Revision comparison data
***

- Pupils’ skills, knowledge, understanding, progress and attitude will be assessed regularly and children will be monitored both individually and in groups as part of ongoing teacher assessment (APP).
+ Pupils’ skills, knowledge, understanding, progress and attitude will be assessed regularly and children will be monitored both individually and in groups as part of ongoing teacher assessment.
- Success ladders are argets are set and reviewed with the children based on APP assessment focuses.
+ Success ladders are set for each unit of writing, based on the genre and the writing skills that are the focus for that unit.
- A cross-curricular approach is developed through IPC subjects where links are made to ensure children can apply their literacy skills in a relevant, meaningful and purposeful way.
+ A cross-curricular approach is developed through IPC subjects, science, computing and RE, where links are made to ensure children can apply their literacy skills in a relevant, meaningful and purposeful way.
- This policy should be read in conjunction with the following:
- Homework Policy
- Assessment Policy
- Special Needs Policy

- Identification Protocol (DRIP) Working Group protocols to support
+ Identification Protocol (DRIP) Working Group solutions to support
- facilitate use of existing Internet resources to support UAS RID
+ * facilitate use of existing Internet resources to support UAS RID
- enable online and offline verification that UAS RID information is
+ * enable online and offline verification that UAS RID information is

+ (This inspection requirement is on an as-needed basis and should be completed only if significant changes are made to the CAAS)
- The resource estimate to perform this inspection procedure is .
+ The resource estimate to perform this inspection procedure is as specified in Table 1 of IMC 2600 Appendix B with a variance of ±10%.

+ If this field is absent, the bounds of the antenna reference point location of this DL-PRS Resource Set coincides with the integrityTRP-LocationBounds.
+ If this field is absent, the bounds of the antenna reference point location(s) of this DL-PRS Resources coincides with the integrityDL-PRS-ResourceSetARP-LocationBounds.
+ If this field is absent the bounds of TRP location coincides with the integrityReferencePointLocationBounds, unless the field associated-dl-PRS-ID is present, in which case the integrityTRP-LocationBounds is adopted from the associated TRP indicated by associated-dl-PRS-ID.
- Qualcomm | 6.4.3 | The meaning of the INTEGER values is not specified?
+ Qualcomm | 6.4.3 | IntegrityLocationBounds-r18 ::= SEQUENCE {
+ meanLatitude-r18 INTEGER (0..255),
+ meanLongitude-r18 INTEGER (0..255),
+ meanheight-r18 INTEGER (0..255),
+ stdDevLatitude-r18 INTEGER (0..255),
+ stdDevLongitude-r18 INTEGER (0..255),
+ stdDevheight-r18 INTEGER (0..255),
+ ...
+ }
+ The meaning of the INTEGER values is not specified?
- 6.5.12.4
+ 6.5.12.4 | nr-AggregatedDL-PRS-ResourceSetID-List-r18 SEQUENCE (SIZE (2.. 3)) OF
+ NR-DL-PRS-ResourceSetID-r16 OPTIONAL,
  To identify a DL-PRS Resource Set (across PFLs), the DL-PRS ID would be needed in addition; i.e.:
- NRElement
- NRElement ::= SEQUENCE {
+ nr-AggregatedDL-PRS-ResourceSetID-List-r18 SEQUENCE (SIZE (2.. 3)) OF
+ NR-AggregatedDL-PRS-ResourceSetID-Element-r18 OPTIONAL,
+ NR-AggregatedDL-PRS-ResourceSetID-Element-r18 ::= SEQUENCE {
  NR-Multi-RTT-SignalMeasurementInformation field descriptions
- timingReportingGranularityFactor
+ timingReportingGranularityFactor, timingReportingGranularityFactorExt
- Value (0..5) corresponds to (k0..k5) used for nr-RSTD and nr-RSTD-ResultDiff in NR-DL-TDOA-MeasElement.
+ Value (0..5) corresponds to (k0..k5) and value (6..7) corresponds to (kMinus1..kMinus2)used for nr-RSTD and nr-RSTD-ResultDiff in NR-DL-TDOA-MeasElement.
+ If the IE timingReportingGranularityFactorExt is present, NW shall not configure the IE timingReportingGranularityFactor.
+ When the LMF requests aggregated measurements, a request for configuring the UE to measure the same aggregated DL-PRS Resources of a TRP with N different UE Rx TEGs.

***

What is required:
Report the lines above that contain "Qualcomm".

Response for this exercise:
- Qualcomm | 6.4.3 | The meaning of the INTEGER values is not specified?
+ Qualcomm | 6.4.3 | IntegrityLocationBounds-r18 ::= SEQUENCE {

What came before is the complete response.